“These side effects are well recognised but affect people variably, with some people experiencing severe side effects and other people none at all,” says psychiatrist Dr Wayne Miles, Clinical Associate Professor at The University of Auckland. “There is evidence that interventions aimed at diet control and exercise can control weight gain, but unwell people are less likely to be able to use such approaches. Understanding the biochemical reasons that these side effects occur may eventually help to make treatment more tolerable”

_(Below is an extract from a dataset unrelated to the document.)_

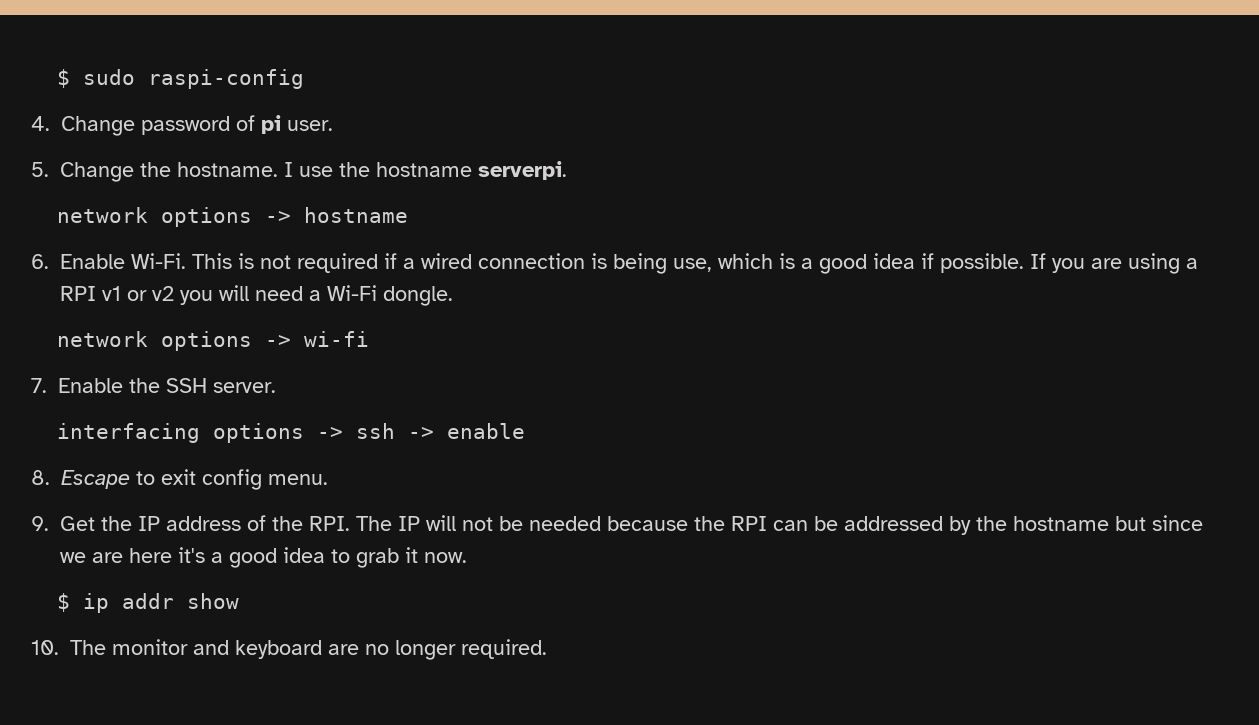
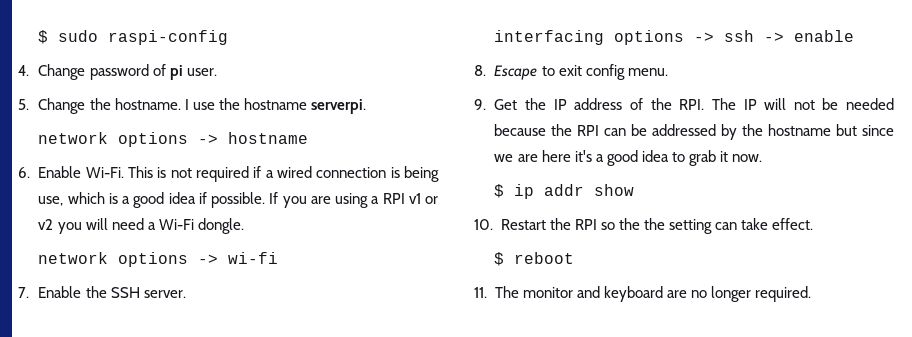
(59, 647) none -> [500,218,813,234] [494,252,575,266] [474,287,487,298] Restart the RPI so the the setting can take effect. // $ reboot // 11.

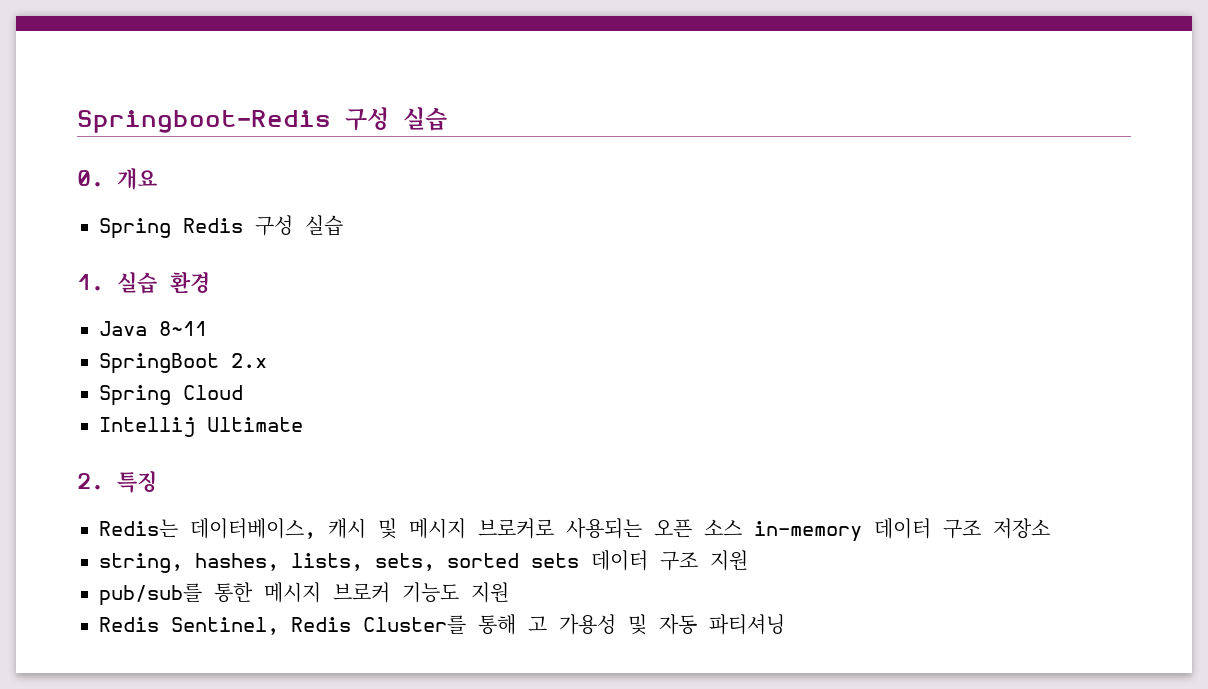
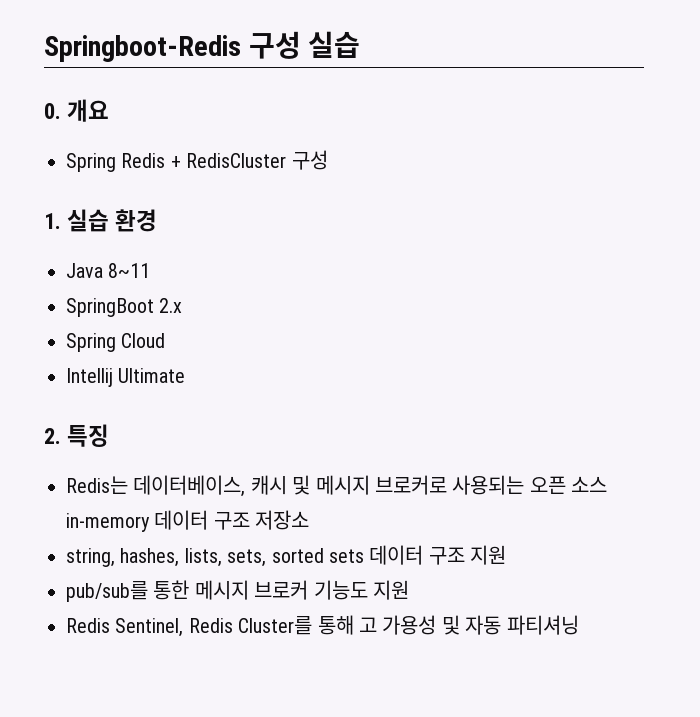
[255,215,343,236] 구성 실습 -> [170,150,328,170] + RedisCluster 구성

The latest study, focusing on the popular antipsychotic olanzapine, has been published in the Archives of Physiology and Biochemistry. It is part of a wider programme of research, led by Professor Peter Shepherd and Dr Greg Smith from The University of Auckland and the Maurice Wilkins Centre for Molecular Biodiscovery, examining the effects of novel antipsychotics including olanzapine and clozapine.
“Olanzapine and clozapine are recognised as the most effective medications for treating many people with schizophrenia and are very widely used, but they are often associated with significant weight gain and defects in glucose metabolism,” says Dr Shepherd. “People with schizophrenia are at increased risk of metabolic syndrome and type-2 diabetes, which can have serious implications for long-term health. While there is some evidence for a genetic link between the conditions, it is also clear that antipsychotic medications can directly affect metabolism and we want to understand how this happens.”
“Our research showed that treatment with olanzapine caused changes in food preference, body composition, glucose metabolism and insulin secretion in rats. In the short-term it induced large increases in blood glucose and insulin secretion. Treatment with olanzapine induced a strong preference for a high fat, high-sugar diet and, in animals given access to this diet, resulting in a greater-than normal increase in both weight and fat mass.”
The research also pointed to a possible mechanism for at least some of these changes. Reductions in GLP-1, a hormone that acts to lower blood levels of glucose and the glucose-regulator glucagon, were observed. The researchers concluded that olanzapine was likely to cause a reduction in GLP-1, resulting in a short-term spike in blood glucose levels. Olanzapine-induced reductions in GLP-1 may also explain the changes in food preference observed, with evidence from other studies demonstrating a link between GLP-1 levels and body weight, taste response, and food selection. The research has shown that treatments that restore GLP-1 signalling can reverse these effects. Studies are now beginning to see whether the olanzapine and clozapine work in the same way in humans.
The study was undertaken by scientists at The University of Auckland’s Faculty of Medical and Health Sciences, the Maurice Wilkins Centre for Molecular Biodiscovery, the Liggins Institute, and the National Research Centre for Growth and Development. It was supported by funding from the Lottery Health Research Fund (NZ), the Oakley Mental Health Research Fund and Eli Lilly Australia.